[EXERCISE]
In the data below, find the line with "font-size: 11px ->" and the line with "text: 7 -> 9", then restate both and every line between them exactly, minus the pictures.

[INFORMATION SHOWN]

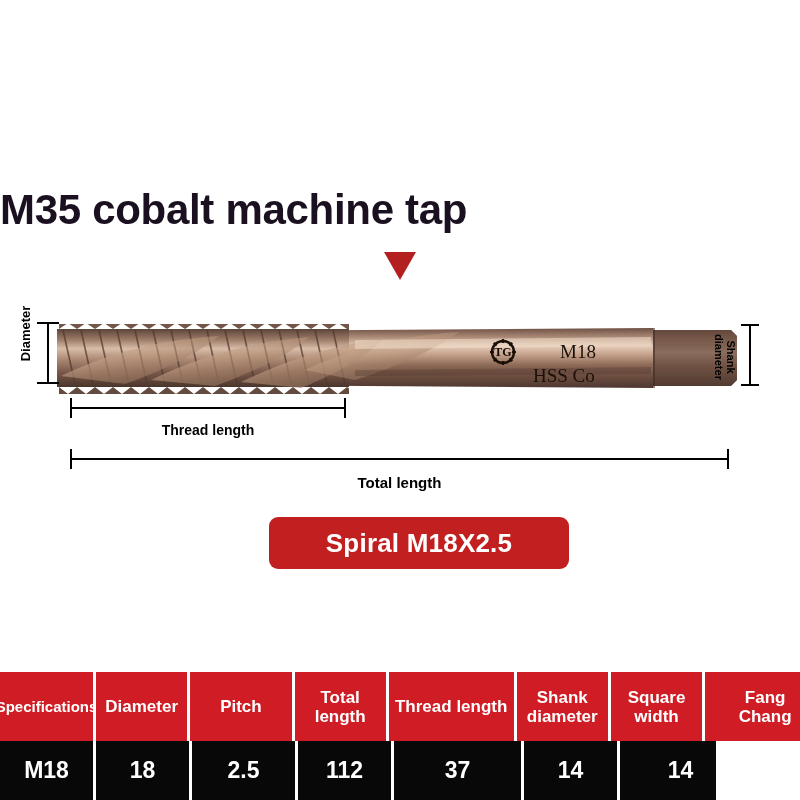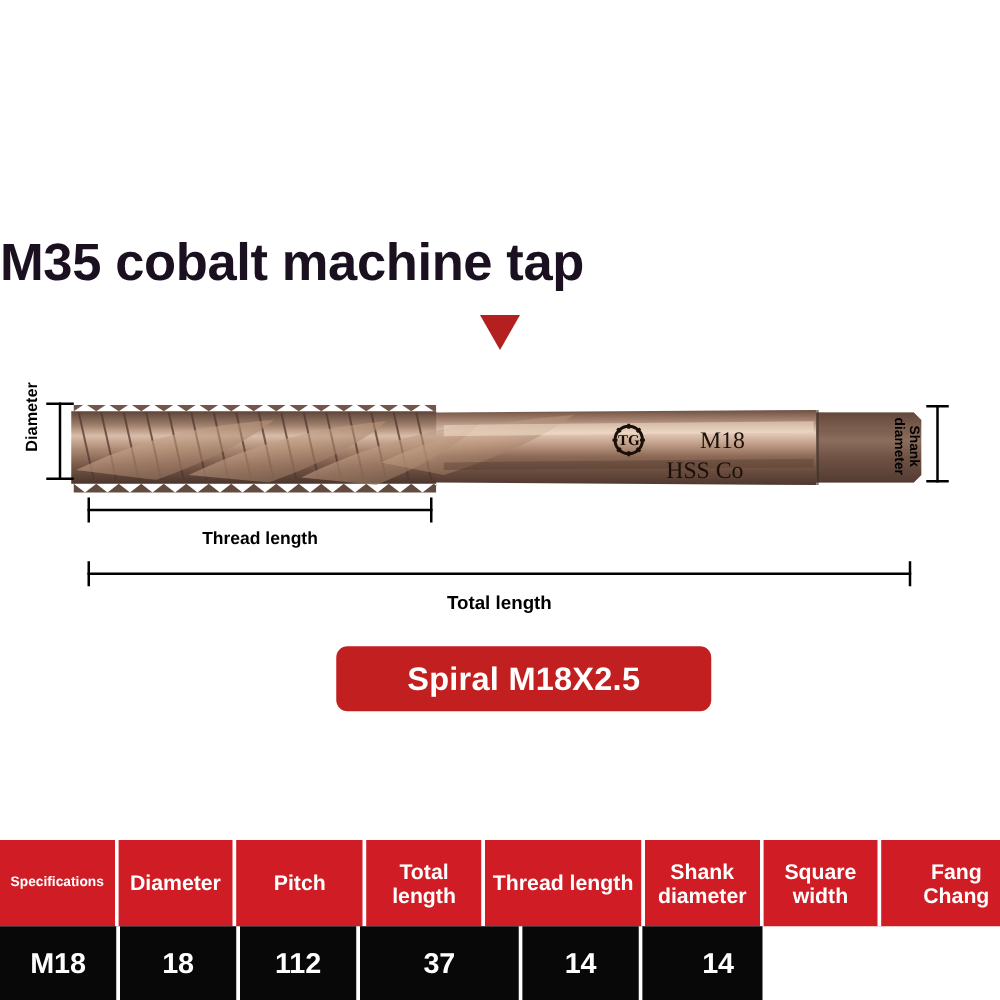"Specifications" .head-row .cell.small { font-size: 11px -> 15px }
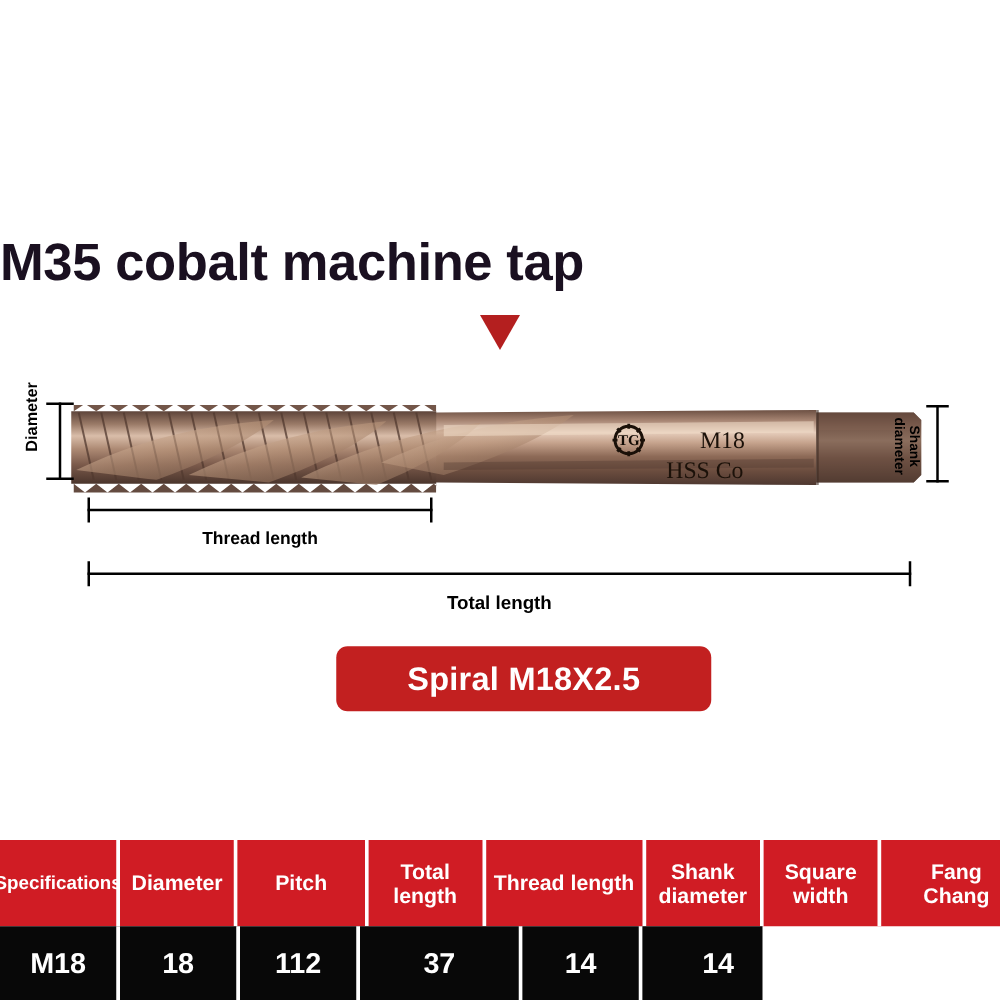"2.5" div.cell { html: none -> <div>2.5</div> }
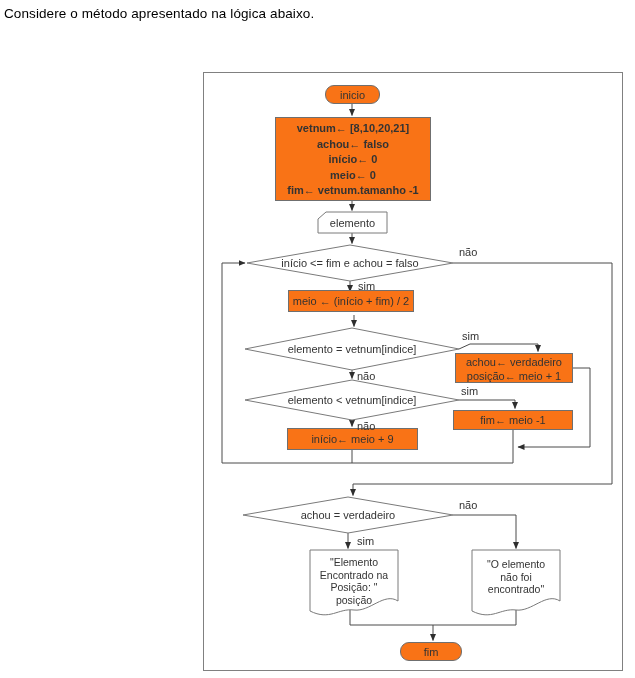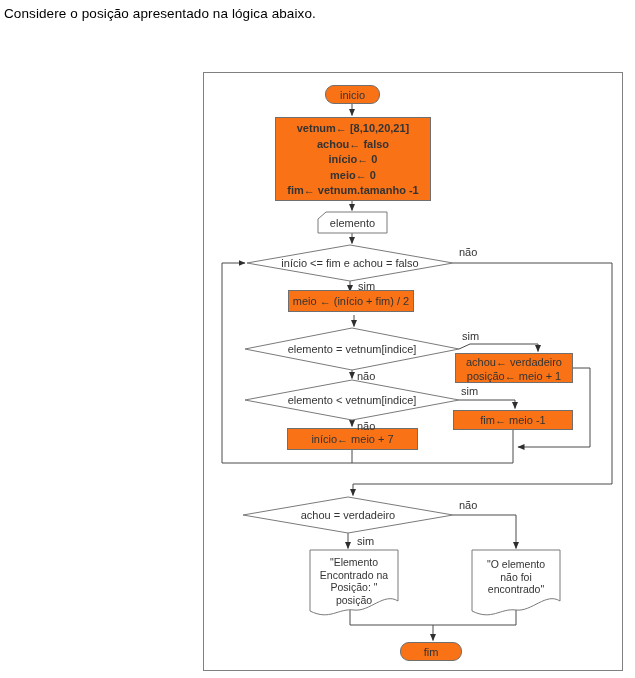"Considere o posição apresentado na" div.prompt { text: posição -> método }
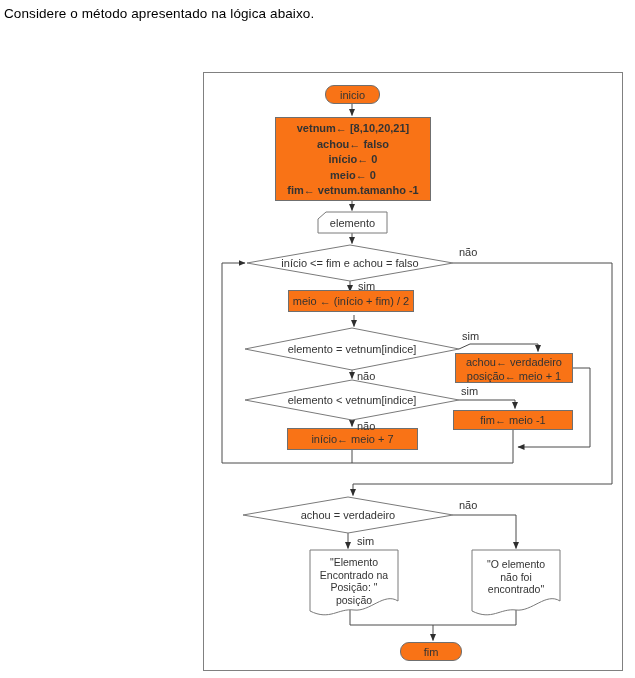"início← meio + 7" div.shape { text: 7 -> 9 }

==

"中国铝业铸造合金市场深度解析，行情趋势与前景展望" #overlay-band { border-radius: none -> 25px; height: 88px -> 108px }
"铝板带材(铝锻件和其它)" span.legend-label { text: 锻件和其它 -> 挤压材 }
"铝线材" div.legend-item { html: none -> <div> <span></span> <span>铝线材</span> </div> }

[TASK SOLUTION]
"Specifications" .head-row .cell.small { font-size: 11px -> 15px }
"2.5" div.cell { html: none -> <div>2.5</div> }
"Considere o posição apresentado na" div.prompt { text: posição -> método }
"início← meio + 7" div.shape { text: 7 -> 9 }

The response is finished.